Your task is to repeat the records exactly from the line containing "PROPAIR PREBIOTIC FAC: 1" onward, through the final line.

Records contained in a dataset

□ □ □ □

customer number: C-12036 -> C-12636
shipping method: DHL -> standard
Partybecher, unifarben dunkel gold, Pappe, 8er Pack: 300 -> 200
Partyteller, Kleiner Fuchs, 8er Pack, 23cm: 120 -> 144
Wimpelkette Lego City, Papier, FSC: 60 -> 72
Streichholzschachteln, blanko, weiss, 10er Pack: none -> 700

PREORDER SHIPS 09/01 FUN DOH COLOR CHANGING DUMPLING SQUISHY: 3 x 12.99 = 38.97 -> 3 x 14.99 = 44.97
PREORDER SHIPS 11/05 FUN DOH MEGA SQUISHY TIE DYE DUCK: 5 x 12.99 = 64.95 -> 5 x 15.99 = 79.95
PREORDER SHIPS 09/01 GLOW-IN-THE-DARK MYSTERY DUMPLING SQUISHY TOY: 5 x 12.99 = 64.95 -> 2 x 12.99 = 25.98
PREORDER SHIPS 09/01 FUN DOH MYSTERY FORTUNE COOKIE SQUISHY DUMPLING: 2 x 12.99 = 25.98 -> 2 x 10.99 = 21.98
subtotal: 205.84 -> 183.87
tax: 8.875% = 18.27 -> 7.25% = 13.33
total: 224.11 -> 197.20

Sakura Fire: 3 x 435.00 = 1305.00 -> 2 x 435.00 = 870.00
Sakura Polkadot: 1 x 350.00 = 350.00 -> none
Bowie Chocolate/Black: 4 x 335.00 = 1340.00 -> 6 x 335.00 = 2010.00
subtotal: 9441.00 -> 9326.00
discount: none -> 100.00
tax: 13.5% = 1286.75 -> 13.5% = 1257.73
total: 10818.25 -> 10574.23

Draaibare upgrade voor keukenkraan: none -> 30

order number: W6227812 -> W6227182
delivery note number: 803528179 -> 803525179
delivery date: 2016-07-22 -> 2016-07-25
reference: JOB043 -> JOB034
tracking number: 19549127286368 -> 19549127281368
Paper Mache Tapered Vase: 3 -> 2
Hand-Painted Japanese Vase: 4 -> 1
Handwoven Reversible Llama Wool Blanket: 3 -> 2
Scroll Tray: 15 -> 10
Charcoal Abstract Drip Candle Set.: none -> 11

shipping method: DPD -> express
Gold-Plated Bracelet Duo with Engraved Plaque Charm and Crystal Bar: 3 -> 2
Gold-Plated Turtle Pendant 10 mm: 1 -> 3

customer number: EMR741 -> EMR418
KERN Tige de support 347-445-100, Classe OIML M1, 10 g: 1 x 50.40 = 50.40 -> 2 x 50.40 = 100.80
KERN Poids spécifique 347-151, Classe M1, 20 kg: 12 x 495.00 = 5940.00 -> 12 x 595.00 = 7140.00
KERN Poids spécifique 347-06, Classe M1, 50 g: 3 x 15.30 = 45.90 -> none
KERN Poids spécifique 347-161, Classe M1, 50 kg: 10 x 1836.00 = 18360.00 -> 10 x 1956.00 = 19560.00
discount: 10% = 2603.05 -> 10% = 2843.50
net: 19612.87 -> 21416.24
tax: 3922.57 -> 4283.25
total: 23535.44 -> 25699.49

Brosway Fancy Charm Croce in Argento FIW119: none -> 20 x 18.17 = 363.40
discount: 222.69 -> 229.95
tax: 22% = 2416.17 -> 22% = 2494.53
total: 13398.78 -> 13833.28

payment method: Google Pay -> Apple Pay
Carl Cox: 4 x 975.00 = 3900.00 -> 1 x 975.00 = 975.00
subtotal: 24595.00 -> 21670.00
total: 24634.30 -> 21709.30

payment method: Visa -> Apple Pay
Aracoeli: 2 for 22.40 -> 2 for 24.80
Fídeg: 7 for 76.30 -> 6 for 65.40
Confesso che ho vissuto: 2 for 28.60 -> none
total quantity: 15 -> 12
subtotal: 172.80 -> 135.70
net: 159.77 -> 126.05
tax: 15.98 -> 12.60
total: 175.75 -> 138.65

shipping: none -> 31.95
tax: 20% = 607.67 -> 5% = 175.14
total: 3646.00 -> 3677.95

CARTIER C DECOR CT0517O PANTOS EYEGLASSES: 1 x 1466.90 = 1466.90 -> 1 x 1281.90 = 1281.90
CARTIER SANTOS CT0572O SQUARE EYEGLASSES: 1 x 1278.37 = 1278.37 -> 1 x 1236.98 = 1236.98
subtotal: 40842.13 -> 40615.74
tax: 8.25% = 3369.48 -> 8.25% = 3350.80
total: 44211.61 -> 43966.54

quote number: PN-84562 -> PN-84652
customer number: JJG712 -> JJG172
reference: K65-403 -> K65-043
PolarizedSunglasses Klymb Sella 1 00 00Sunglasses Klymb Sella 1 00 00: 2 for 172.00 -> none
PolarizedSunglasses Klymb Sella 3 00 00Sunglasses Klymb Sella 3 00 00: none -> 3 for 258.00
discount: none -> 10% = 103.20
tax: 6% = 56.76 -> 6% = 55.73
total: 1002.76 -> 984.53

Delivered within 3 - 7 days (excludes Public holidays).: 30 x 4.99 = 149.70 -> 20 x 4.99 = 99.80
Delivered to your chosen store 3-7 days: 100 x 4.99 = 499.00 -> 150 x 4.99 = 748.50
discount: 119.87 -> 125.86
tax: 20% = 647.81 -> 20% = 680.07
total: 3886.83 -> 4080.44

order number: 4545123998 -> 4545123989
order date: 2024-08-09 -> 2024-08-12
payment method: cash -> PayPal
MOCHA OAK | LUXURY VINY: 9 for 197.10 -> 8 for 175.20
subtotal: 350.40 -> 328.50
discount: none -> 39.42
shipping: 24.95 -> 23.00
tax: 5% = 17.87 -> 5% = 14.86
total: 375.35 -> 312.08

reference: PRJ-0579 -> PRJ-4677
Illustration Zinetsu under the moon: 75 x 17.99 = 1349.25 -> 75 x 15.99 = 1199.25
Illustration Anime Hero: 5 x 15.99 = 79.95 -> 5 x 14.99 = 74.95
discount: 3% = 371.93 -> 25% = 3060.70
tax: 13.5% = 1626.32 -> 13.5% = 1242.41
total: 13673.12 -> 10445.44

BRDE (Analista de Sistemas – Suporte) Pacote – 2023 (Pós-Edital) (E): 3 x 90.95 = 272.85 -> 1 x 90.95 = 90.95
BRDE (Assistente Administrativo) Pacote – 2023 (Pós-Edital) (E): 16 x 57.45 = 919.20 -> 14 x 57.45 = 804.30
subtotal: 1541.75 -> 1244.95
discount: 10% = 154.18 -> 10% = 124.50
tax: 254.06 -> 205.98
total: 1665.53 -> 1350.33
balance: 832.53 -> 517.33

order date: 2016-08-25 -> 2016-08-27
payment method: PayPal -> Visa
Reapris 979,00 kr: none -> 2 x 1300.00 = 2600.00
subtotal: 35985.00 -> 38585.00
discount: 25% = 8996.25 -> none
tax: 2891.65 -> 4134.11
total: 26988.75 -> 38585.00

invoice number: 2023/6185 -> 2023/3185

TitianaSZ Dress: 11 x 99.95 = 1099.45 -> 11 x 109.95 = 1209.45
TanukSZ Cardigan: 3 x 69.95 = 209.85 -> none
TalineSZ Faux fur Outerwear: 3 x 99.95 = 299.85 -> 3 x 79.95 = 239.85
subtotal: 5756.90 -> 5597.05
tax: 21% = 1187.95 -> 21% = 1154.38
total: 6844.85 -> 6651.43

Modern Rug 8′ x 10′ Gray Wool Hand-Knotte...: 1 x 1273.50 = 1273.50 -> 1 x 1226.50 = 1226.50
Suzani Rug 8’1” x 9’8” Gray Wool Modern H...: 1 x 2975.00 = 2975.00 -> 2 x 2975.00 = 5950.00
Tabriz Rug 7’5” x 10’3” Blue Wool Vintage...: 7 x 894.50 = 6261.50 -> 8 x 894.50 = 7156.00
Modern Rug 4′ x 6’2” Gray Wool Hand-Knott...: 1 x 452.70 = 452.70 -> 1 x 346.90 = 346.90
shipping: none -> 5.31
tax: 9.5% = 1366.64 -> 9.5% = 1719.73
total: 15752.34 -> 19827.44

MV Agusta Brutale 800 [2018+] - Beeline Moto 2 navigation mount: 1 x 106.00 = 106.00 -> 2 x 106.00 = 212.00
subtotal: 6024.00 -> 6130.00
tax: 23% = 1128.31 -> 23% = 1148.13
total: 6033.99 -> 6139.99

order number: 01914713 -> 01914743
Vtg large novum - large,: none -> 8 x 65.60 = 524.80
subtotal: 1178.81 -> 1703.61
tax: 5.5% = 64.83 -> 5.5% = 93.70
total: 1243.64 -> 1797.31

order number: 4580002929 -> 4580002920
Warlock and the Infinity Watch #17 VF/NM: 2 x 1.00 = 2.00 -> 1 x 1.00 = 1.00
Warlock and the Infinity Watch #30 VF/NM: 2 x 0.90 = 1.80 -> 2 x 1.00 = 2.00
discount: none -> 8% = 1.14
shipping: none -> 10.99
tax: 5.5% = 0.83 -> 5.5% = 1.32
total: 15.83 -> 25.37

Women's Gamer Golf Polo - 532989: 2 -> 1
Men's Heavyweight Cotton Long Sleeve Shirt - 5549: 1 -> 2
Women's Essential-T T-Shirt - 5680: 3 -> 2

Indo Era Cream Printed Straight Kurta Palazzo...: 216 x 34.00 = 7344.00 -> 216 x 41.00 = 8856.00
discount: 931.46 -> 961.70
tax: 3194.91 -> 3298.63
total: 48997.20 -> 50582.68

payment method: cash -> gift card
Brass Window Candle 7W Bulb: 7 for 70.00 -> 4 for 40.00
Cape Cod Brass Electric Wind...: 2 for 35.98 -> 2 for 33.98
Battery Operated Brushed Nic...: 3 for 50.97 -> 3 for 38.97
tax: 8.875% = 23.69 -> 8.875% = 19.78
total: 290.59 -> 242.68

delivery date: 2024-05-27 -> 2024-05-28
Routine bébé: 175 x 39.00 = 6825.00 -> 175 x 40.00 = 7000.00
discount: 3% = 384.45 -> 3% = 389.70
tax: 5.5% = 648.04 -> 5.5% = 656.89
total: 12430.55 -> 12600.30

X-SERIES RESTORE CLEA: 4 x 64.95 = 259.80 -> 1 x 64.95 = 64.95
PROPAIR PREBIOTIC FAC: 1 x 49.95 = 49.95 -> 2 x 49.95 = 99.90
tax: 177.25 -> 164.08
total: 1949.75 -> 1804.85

□ □ □ □

Response area =>
PROPAIR PREBIOTIC FAC: 1 x 49.95 = 49.95 -> 2 x 49.95 = 99.90
tax: 177.25 -> 164.08
total: 1949.75 -> 1804.85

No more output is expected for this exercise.